Maintenance, Repair & Operations.
- I’ve always used the words flotsam and jetsam to describe random bits of debris, but both actually have precise definitions within maritime law. Flotsam refers to floating debris or cargo resulting from a wreck or accident, whereas jetsam refers to cargo that was intentionally discarded, or jettisoned, from a vessel. Maritime law also protects those who retrieve either flotsam or jetsam, meaning that it’s fair game to salvage containers that wash ashore.
- In 2018, San Francisco’s public works department decided to redesign all public garbage cans, seeking an aesthetic solution to public waste. The city is footing a bill of nearly half a million dollars to produce the prototypes, while estimates for manufacturing and deploying the cans citywide run between $6 and $16 million. The high costs have prompted questions about the fiscal responsibility of such a custom solution. The project was initiated by Mohammed Nuru, former Public Works director, who stepped down after being arrested on federal corruption charges (also see the JCDecaux scandal in 2021-09-06) and critics insist current politicians need to cancel the project and reverse Nuru’s legacy.
- Beautiful maps documenting reclaimed land in urban areas worldwide.
Distribution & Logistics.
- Secondhand clothing from the west is imported in bulk to Ghana where the garments are resold and shipped throughout Africa. The vibrant industry supports thousands of people, but about half of the imported textiles are unusable, leaving the city of Accra with 160 tonnes of waste to landfill every day.
- Alexis Madrigal talked through the implications of shipping bottlenecks in Southern California with journalists and port officials. Jennifer Smith, a reporter with the Wall Street Journal, really emphasized that personal consumption patterns, like buying local, don’t effect the larger system. Whatever changes rebalance the flow of goods will need to be large scale, and she predicts we’ll see more nearshoring than reshoring. In an attempt to ease the bottlenecks, the White House is working with key stakeholders to run Southern California port operations 24/7. Tangentially related: Alexis Madrigal’s Containers podcast, produced in 2017, is fascinating and holds up today.

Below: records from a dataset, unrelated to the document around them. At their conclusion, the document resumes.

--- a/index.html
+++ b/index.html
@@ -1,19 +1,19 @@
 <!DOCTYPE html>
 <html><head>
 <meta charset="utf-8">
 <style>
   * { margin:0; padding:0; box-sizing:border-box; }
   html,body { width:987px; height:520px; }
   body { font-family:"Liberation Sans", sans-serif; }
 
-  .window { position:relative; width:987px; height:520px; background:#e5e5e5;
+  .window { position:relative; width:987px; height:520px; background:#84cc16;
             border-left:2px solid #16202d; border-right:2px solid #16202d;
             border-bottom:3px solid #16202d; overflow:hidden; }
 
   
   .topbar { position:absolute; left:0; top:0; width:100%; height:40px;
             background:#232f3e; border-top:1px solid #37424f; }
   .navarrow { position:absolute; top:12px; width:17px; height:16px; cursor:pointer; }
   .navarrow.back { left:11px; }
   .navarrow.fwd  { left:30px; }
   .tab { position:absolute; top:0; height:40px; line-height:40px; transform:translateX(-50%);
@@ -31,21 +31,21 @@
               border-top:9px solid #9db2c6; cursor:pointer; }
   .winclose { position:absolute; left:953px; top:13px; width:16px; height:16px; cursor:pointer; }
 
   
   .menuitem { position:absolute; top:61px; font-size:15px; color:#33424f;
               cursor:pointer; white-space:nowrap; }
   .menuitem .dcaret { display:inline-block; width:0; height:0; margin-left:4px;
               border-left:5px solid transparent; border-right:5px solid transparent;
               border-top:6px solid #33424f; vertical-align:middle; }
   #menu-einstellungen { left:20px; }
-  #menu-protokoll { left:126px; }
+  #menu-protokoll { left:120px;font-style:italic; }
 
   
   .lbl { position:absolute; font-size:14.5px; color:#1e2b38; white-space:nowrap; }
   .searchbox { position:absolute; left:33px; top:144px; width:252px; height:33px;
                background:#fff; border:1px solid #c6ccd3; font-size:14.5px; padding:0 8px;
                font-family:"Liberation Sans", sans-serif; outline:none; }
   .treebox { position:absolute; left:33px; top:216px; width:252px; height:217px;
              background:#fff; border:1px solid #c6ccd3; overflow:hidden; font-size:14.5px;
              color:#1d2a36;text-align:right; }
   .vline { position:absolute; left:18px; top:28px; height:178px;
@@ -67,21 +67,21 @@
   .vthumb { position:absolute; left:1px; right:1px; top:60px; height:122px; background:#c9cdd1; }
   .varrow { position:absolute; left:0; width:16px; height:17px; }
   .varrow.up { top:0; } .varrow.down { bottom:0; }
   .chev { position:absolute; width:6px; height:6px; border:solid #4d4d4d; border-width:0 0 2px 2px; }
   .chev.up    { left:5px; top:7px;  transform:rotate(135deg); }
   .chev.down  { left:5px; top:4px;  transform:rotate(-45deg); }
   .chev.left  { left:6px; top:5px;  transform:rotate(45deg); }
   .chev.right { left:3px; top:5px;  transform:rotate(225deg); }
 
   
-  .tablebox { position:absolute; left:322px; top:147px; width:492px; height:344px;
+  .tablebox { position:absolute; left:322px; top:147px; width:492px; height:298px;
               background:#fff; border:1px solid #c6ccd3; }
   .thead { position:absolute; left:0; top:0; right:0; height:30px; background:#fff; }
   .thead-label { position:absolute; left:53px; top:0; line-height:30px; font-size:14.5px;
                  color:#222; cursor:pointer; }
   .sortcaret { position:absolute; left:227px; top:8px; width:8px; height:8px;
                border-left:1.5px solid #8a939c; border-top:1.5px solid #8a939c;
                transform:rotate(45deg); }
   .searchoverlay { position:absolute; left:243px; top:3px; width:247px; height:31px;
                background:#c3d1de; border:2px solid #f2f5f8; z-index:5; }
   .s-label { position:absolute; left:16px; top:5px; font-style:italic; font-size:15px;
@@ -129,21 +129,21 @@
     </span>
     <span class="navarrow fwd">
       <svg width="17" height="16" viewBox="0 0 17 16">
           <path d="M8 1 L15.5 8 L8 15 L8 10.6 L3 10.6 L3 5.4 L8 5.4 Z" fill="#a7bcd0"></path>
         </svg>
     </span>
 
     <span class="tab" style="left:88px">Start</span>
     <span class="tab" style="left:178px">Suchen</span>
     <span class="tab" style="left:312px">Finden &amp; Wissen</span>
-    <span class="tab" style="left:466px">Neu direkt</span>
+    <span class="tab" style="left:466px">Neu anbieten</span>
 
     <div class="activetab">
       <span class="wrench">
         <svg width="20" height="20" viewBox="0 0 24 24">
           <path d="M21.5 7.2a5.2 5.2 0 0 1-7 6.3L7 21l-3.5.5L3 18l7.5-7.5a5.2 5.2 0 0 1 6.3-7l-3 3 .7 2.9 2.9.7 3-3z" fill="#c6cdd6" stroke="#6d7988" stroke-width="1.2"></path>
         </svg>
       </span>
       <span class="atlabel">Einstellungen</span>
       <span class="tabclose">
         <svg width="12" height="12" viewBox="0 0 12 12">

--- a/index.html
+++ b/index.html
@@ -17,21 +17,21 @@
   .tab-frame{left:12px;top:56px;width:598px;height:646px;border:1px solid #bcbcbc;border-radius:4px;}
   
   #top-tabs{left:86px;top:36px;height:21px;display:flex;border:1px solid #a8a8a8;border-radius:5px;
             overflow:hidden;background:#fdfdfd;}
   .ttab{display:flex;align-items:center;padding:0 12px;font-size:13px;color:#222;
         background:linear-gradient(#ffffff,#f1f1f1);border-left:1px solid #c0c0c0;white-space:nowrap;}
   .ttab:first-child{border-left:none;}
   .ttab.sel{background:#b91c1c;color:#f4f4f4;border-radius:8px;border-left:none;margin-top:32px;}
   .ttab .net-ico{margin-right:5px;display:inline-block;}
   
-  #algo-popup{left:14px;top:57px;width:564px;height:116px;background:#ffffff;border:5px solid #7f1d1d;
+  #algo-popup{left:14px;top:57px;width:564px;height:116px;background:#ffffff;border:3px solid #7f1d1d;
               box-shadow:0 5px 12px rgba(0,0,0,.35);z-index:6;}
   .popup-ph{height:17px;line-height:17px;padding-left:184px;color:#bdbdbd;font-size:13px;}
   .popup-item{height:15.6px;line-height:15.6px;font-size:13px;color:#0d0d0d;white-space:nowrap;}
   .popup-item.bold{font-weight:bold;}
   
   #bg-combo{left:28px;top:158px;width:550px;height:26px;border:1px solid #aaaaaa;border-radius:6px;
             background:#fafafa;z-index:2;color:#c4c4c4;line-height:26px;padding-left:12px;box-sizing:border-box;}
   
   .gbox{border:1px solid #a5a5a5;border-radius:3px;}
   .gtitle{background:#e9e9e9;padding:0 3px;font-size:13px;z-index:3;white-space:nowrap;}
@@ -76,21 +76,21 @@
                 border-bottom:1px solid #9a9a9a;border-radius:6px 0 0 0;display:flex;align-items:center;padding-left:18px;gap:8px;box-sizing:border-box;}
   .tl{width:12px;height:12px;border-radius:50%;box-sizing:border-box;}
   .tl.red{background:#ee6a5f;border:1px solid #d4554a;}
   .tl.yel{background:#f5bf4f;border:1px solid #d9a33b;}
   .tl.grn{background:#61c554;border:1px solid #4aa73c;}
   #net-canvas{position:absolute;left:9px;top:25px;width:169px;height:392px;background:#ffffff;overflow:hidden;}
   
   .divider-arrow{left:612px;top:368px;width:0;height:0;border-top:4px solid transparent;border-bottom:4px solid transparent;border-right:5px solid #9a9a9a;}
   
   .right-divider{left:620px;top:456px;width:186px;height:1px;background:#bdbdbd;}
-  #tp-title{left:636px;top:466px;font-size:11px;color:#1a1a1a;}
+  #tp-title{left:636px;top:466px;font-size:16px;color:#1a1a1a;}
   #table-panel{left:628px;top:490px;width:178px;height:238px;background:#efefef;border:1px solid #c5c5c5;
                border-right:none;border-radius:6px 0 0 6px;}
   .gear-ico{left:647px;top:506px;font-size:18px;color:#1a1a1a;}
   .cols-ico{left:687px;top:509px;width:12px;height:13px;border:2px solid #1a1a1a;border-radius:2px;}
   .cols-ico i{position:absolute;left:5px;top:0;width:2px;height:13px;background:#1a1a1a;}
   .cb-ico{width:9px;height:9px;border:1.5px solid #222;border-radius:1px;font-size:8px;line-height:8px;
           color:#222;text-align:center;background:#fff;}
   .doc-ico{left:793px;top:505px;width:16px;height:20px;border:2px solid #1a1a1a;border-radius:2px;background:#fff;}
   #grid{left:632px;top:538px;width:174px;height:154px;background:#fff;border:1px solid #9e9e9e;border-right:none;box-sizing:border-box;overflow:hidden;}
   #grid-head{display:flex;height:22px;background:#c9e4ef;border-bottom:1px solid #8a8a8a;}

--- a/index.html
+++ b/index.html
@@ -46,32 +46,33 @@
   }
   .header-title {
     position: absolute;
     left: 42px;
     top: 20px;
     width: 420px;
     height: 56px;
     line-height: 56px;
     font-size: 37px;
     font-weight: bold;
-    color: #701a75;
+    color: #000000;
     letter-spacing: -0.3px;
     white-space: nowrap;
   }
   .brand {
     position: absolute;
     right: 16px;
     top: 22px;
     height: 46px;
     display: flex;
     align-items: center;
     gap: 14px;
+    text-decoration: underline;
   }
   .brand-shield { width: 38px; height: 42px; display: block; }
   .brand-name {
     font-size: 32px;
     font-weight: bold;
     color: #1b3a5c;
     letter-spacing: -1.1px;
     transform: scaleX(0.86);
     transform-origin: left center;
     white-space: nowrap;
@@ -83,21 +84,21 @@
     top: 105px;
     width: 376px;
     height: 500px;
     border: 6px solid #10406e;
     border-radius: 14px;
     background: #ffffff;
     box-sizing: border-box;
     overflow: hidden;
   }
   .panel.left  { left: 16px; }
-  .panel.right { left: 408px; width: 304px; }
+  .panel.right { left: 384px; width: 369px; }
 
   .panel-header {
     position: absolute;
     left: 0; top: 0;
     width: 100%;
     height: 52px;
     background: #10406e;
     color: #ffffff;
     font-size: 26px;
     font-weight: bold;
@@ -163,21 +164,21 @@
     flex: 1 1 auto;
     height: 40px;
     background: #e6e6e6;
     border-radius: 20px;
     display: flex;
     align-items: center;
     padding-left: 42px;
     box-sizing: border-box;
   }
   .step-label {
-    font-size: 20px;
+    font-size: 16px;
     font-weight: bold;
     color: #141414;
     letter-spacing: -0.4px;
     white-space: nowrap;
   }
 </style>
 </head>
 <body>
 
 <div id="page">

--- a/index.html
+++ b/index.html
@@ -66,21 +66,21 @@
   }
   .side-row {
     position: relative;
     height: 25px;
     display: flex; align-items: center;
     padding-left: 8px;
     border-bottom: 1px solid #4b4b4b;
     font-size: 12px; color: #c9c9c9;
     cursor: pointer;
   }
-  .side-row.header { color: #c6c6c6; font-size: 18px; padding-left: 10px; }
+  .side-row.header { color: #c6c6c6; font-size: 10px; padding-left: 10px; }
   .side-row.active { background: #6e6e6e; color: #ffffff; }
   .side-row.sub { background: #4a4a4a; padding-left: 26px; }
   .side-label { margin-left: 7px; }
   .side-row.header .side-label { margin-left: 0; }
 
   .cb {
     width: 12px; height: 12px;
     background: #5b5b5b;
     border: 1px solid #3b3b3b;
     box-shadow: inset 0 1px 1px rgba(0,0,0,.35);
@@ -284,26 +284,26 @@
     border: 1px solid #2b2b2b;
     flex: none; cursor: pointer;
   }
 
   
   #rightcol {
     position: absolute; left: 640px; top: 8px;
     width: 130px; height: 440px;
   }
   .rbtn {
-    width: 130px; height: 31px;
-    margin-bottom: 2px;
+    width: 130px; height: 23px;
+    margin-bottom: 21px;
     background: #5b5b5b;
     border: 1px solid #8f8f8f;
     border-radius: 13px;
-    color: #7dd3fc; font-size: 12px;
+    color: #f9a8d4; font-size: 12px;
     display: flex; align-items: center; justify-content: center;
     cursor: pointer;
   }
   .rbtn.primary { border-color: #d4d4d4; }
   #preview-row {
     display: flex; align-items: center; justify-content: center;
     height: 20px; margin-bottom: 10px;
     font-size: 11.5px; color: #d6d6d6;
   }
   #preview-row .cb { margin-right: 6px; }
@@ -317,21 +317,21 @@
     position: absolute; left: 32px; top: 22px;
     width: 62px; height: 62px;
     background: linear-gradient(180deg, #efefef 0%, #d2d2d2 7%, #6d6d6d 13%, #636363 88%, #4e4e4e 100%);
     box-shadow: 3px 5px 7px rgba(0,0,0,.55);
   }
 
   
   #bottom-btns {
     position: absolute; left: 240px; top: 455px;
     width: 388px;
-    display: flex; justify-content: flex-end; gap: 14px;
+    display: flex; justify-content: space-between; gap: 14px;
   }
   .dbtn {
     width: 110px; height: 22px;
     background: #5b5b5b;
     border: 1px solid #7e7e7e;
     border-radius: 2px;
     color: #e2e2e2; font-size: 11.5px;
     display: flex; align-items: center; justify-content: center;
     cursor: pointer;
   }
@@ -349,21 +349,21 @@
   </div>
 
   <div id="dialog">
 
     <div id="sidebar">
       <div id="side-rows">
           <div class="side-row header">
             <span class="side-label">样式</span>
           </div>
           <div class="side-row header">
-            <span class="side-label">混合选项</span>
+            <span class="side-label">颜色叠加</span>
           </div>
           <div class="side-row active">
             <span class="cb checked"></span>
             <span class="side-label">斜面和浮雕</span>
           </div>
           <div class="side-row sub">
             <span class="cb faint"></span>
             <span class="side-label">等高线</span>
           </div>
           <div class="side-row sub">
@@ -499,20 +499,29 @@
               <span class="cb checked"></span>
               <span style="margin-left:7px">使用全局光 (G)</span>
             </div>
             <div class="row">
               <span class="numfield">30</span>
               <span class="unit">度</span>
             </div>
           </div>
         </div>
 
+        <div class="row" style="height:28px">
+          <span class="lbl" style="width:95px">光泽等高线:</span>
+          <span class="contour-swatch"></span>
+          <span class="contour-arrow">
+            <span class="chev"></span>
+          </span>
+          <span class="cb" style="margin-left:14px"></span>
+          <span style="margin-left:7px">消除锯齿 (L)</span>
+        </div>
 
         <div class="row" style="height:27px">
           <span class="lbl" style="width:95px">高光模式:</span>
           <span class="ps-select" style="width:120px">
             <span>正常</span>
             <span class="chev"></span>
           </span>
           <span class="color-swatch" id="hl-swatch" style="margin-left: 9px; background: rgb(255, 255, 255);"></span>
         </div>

Inspection, Testing & Analysis.
- In 2017 McKinsey published a report on construction productivity, arguing that it's largely stagnant. This blog post critiques the report's claims, pointing out that productivity data measures many different things and lumps them all together, effectively flattening a nuanced industry into a single metric. Additionally, labor from subcontractors, who create efficiencies through prefabrication, is not included in the data.
- Wheelchairs and prostheses for Paralympic athletes are redesigned for the constraints of each sport.
- Humanized mice are modified to express human genes, allowing scientists to study complex immune responses. The catalogs for modified mice are entirely bizarre to a layperson like me. Mice are ordered by model, with features like “spontaneous mutant”.
- I am obsessed with the installation “This Is the Proof of Our Stupidity”, which is a vending machine that dispenses and destroys porcelain plates.
- Quicksand is actually real! It occurs when vibrations or an upward flow of liquids disrupts sandy soils, turning them into a fluid. A similar condition can occur on ships carrying solid bulk cargo when vibrations cause granular materials, like ore, to liquefy and shift freely throughout the hold. This phenomenon causes ships to list dangerously, and even sink.
- In 2019-03-04 I shared a photo from China’s loneliest subway station, Chongqing Subway line 6 Caojiawan Station. In the intervening years, the surrounding area has been quickly built up - a reminder that China’s so-called “ghost towns” are rarely vacant for long.